The problem => For the data that follows, report how many lines contain the word "usually", and nothing else.

Detected change data =>

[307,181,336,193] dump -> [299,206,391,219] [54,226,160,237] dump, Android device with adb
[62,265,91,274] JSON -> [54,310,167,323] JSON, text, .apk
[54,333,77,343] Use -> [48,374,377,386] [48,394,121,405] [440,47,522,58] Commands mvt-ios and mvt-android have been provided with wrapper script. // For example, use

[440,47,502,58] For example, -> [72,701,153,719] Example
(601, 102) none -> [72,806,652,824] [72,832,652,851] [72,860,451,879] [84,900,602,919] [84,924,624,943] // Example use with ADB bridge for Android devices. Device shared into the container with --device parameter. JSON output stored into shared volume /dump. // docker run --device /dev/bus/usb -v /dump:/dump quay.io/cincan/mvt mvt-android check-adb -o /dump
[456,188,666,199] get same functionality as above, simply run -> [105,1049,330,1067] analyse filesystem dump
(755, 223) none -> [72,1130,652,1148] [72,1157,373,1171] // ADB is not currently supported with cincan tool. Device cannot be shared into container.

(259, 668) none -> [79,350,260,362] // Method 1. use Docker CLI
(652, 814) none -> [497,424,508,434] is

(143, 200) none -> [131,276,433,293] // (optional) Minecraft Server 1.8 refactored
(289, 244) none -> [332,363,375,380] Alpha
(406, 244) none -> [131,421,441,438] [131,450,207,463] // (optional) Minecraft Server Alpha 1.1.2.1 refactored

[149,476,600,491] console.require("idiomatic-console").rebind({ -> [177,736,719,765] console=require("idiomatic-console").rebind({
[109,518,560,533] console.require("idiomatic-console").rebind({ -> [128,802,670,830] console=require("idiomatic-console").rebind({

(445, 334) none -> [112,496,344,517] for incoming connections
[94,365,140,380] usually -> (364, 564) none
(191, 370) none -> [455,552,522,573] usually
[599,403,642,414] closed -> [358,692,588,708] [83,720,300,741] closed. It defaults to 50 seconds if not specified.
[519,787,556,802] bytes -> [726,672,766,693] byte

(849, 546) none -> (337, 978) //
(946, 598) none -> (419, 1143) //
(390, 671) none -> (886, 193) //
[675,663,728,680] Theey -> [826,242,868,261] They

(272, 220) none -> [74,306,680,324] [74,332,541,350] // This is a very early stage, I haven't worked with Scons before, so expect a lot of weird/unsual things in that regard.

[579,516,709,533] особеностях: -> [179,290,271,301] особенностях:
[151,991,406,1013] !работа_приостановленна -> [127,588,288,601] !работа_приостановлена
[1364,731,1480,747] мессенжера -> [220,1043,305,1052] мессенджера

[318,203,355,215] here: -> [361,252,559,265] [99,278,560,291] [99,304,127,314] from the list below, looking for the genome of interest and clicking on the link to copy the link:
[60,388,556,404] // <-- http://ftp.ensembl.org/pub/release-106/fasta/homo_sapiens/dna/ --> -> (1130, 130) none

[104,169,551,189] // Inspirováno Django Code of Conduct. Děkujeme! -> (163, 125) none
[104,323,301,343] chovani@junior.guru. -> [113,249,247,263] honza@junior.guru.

Answer area => 2